The next chapter of the Tesla (NASDAQ:TSLA) story is now underway, Wedbush analysts said Friday.
With most price cuts behind and a global stabilization in demand for electric vehicles (EVs), particularly in China, they believe Tesla is on track to achieve an annual production rate of 2 million units in the coming quarters, a trajectory expected to be driven by clear momentum and more favorable comparisons heading into 2025.
“The key for Tesla's stock looking ahead is the Street recognizing that Tesla is the most undervalued AI play in the market in our view with a historical Robotaxi Day ahead for Musk and Tesla on August 8th that will lay the yellow brick road to FSD and an autonomous future,” analysts wrote.
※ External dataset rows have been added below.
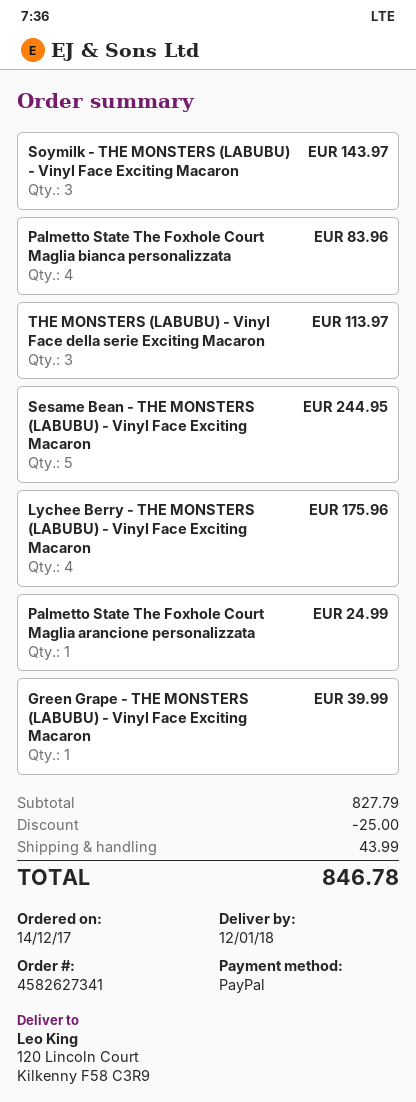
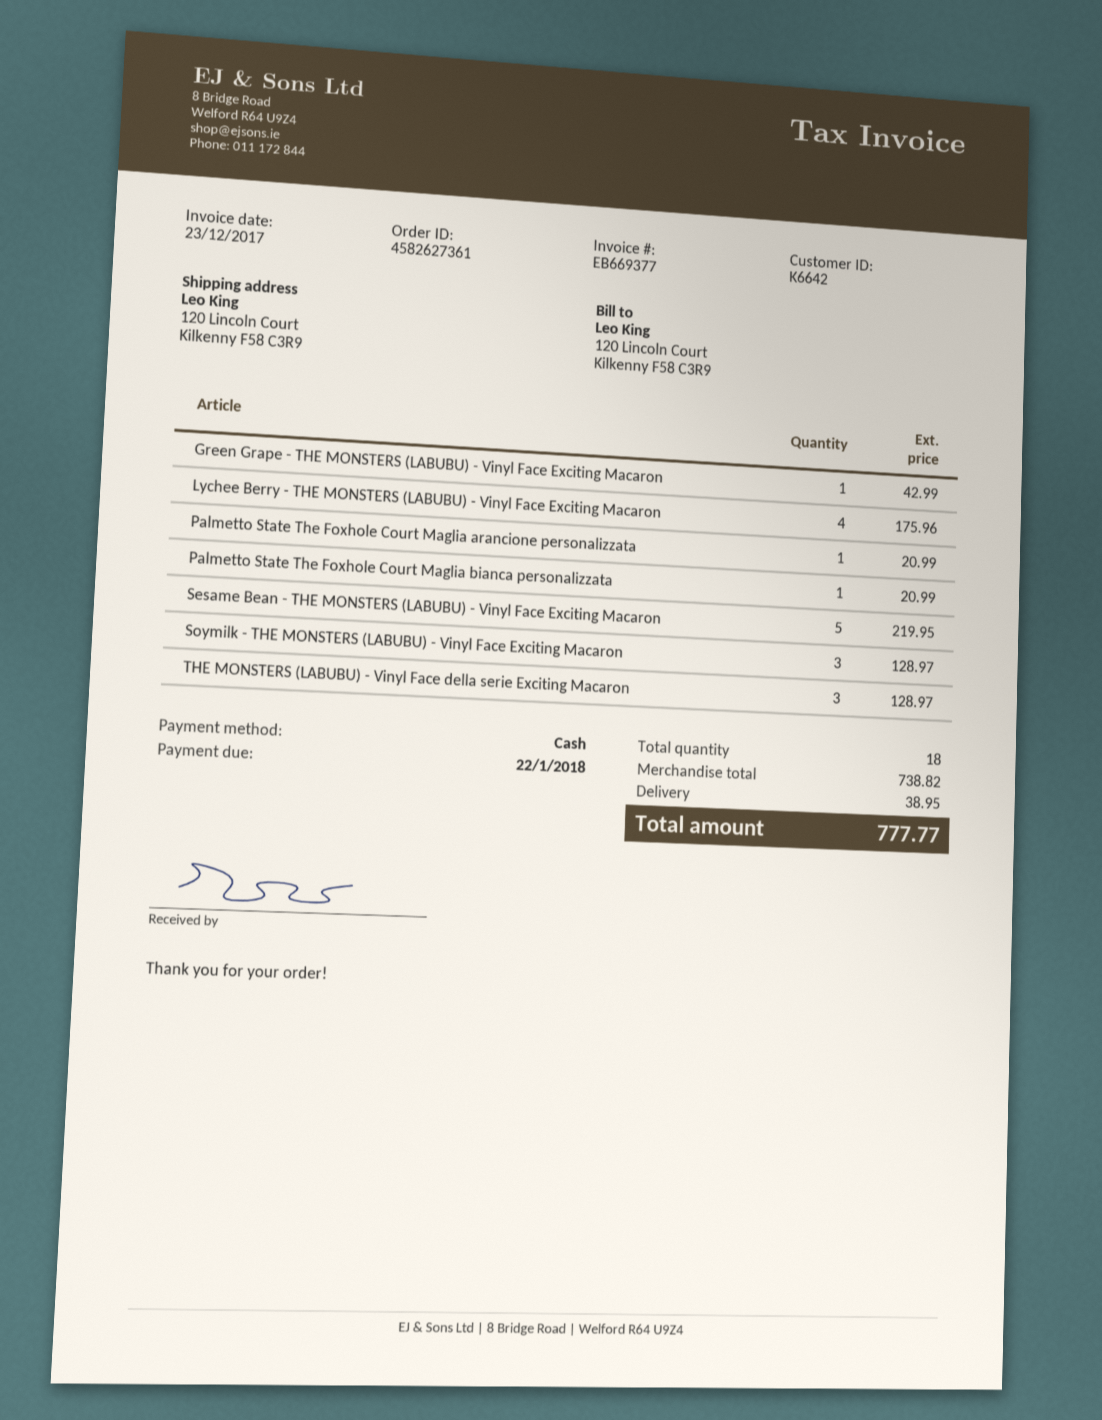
order number: 4582627341 -> 4582627361
payment method: PayPal -> cash
Soymilk - THE MONSTERS (LABUBU) - Vinyl Face Exciting Macaron: 3 for 143.97 -> 3 for 128.97
Palmetto State The Foxhole Court Maglia bianca personalizzata: 4 for 83.96 -> 1 for 20.99
THE MONSTERS (LABUBU) - Vinyl Face della serie Exciting Macaron: 3 for 113.97 -> 3 for 128.97
Sesame Bean - THE MONSTERS (LABUBU) - Vinyl Face Exciting Macaron: 5 for 244.95 -> 5 for 219.95
Palmetto State The Foxhole Court Maglia arancione personalizzata: 1 for 24.99 -> 1 for 20.99
Green Grape - THE MONSTERS (LABUBU) - Vinyl Face Exciting Macaron: 1 for 39.99 -> 1 for 42.99
subtotal: 827.79 -> 738.82
discount: 25.00 -> none
shipping: 43.99 -> 38.95
total: 846.78 -> 777.77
Wedbush analysts believe that the crucial catalyst for Tesla to reach a valuation of $1 trillion lies in the adoption of its autonomous and full self-driving (FSD) vision, which appears to be gaining momentum with the latest FSD v12.4 and the initiation of FSD testing in China.
Tesla's long-standing commitment to full self-driving, which was first mentioned in connection with robotaxis in 2019, is now becoming a reality, analysts noted. It is official that robotaxis will be part of Tesla’s portfolio, with the first Tesla robotaxi set to be unveiled on August 8th.
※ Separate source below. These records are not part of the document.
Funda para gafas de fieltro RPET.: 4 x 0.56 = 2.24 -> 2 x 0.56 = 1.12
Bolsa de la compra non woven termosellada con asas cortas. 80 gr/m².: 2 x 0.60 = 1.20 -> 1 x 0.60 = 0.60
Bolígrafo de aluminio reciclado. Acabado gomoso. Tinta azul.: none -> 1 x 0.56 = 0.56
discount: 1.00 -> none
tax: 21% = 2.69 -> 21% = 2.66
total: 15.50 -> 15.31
Elon Musk has previously stated that Tesla aims to produce a car without human controls, envisioning FSD reaching a level of full autonomous use for taxi and driverless scenarios.
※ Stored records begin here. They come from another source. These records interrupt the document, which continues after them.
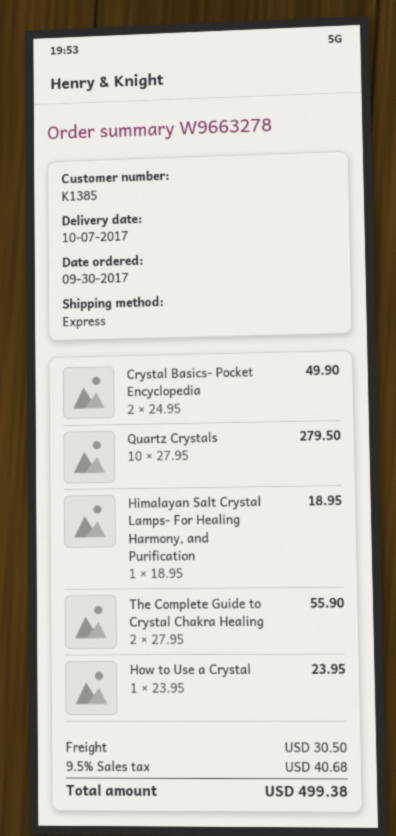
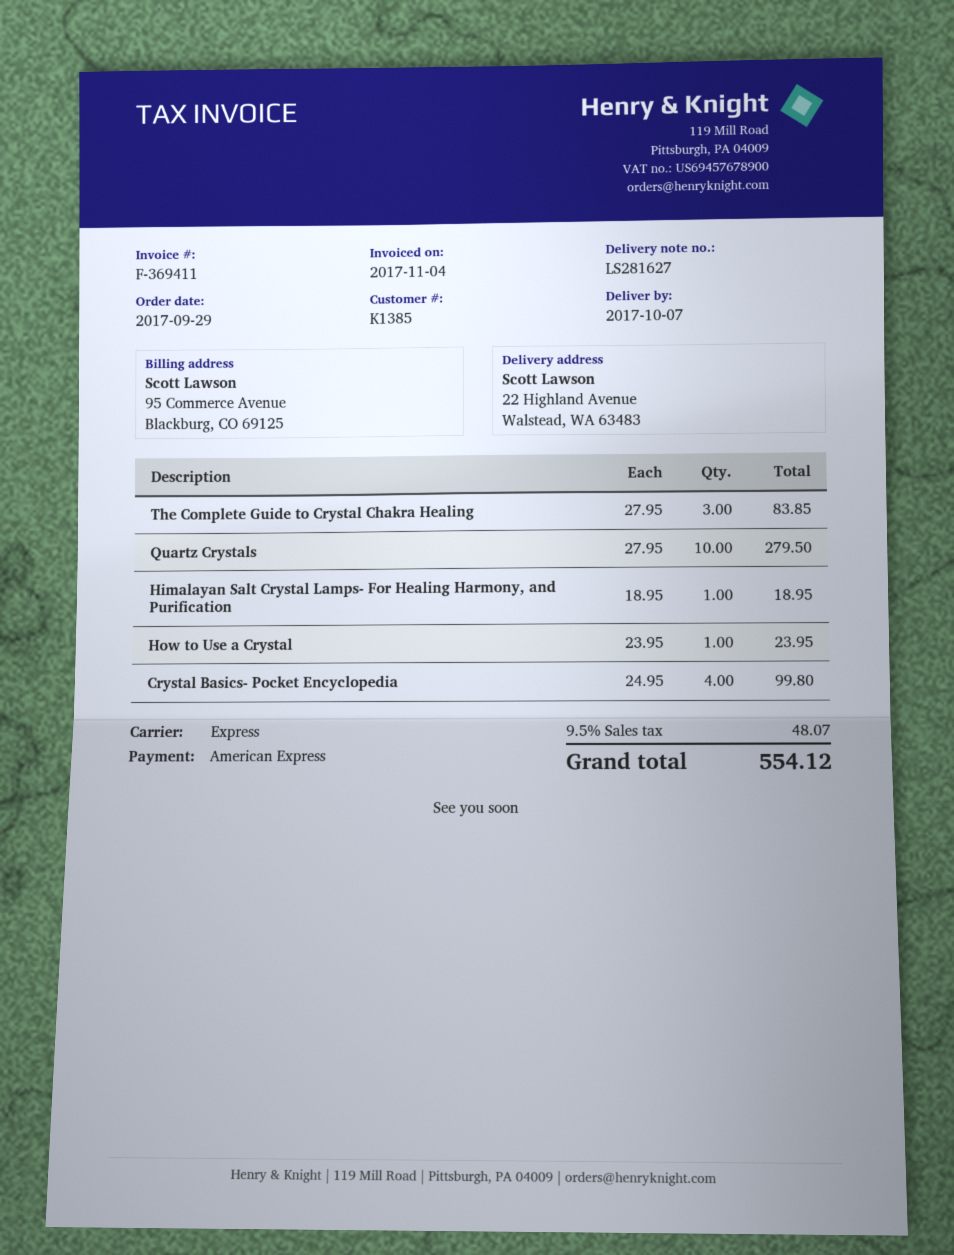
order date: 2017-09-30 -> 2017-09-29
Crystal Basics- Pocket Encyclopedia: 2 x 24.95 = 49.90 -> 4 x 24.95 = 99.80
The Complete Guide to Crystal Chakra Healing: 2 x 27.95 = 55.90 -> 3 x 27.95 = 83.85
shipping: 30.50 -> none
tax: 9.5% = 40.68 -> 9.5% = 48.07
total: 499.38 -> 554.12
Wedbush’s team thinks that, in a bullish scenario, Tesla's FSD segment alone could be worth $1 trillion.
“In a nutshell, the worst is in the rear-view mirror for Tesla as we believe the EV demand story is starting to return to the disruptive tech stalwart ahead of a historical Robotaxi Day on August 8th with the bears now heading back into hibernation mode and their caves.”